Township officials initially reported  that there was no chlorine or other chemical spill,” in social media posts on the day of the incident. In an email to pool members on July 18 the township noted that “some smelled a strong odor of chlorine” and that children were sickened but did not specify why.

On July 19, the township first mentioned in an email that there was a “liquid chlorine discharge” and “levels higher than normal” of liquid chlorine.

As reported by Village Green, parents had reported their children suffering symptoms consistent with excessive chlorine exposure after smelling a strong chlorine odor at the pool sometime after noon on July 17. The smell happened around the time when the jets in the pool were reported to push out a sudden burst of gas and bubbles and a greenish, brownish plume appeared in the end of the main pool by the ramp.
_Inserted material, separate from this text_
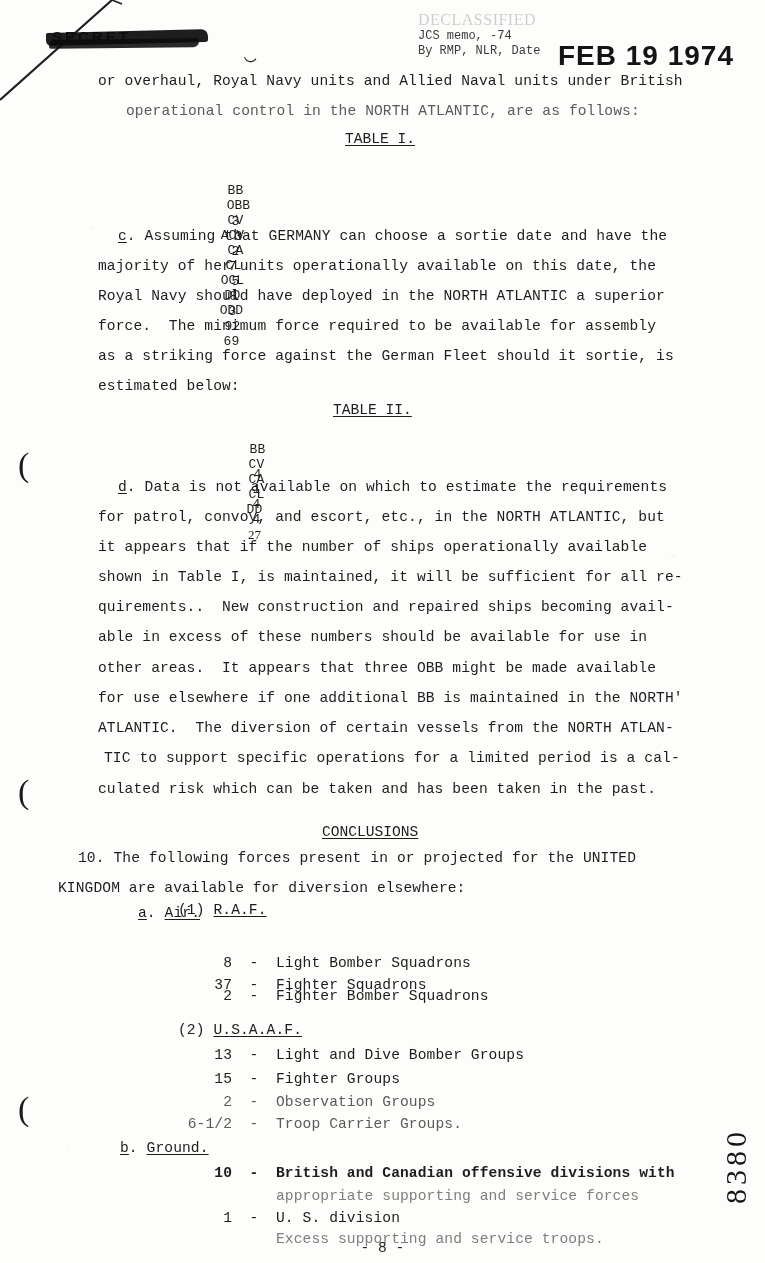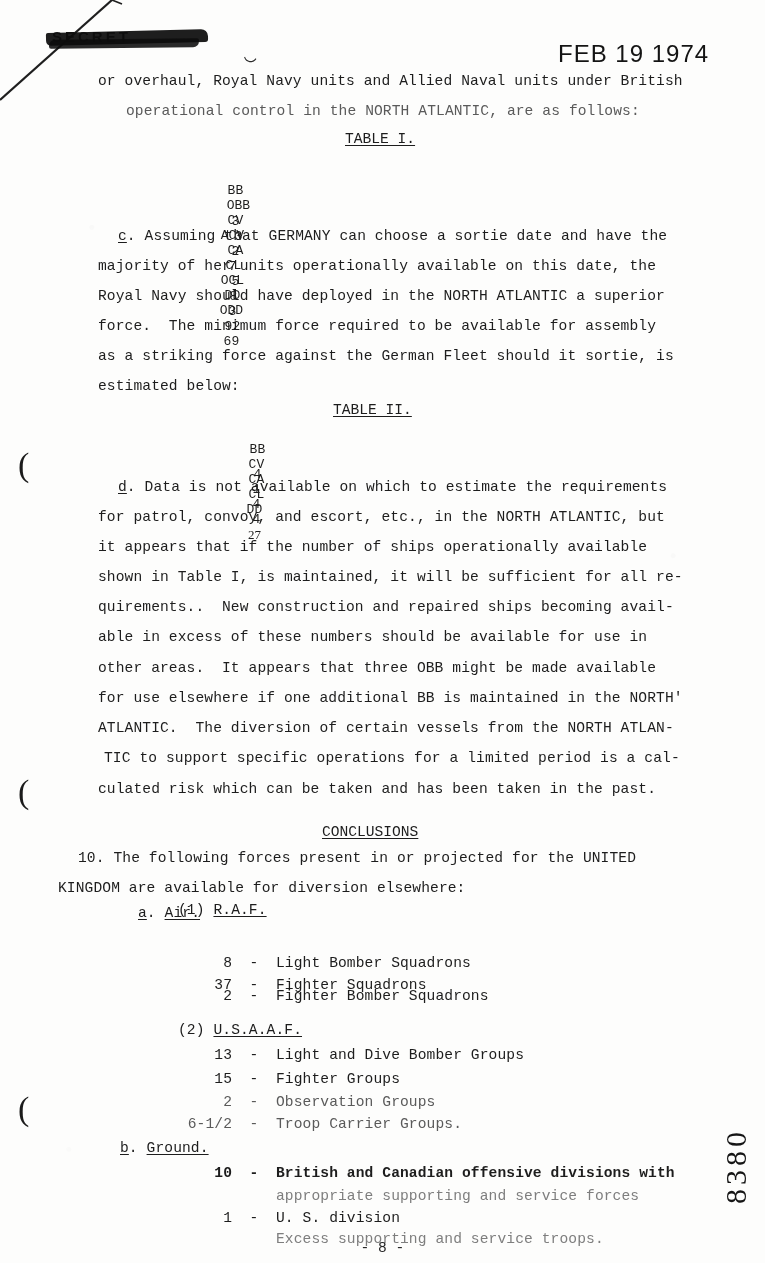"DECLASSIFIED" div.declass-block { html: none -> <div> <span>DECLASSIFIED</span> <span>JCS memo, -74</span> <span>By RMP, NLR, Date</span> </div> }
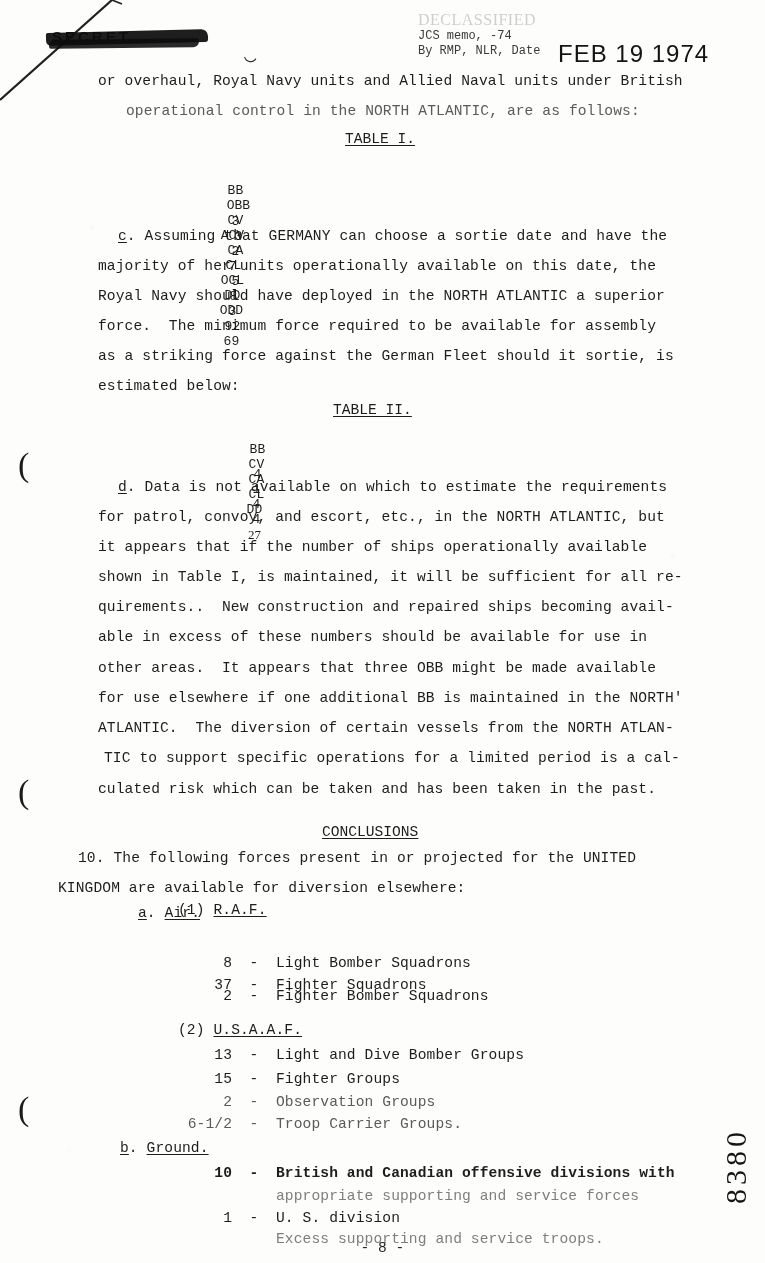"FEB 19 1974" .date-stamp { font-size: 24px -> 28px; font-weight: normal -> bold }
Parents reported children coughing, vomiting, having trouble breathing, acting lethargic and experiencing blue lips. Several parents took their children to area emergency rooms and urgent care centers, with one child being admitted overnight (the child has since been discharged).  

On July 20, the mayor explained the measures that have been taken to rectify this issue, saying, “Key township officials and our health officer have been actively involved in the situation, and we are working with a third party contractor, CFM, on a retrospective, to identify and resolve the cause of the malfunction.”

To further work with the community, the mayor requested that the Maplewood emergency management coordinator set up a meeting to discuss the emergency protocols at the pool, and enhance the operational process. (The meeting was held on July 22; Village Green is following up.)

McGehee ended his statement by assuring to those in attendance where the town’s priorities lie. “I’ve personally spoken to or been in contact with some of the families impacted, and want to express to everyone that safety, health, and wellbeing of our residents and visitors is always first and foremost.”

The Village Green continues to follow the story.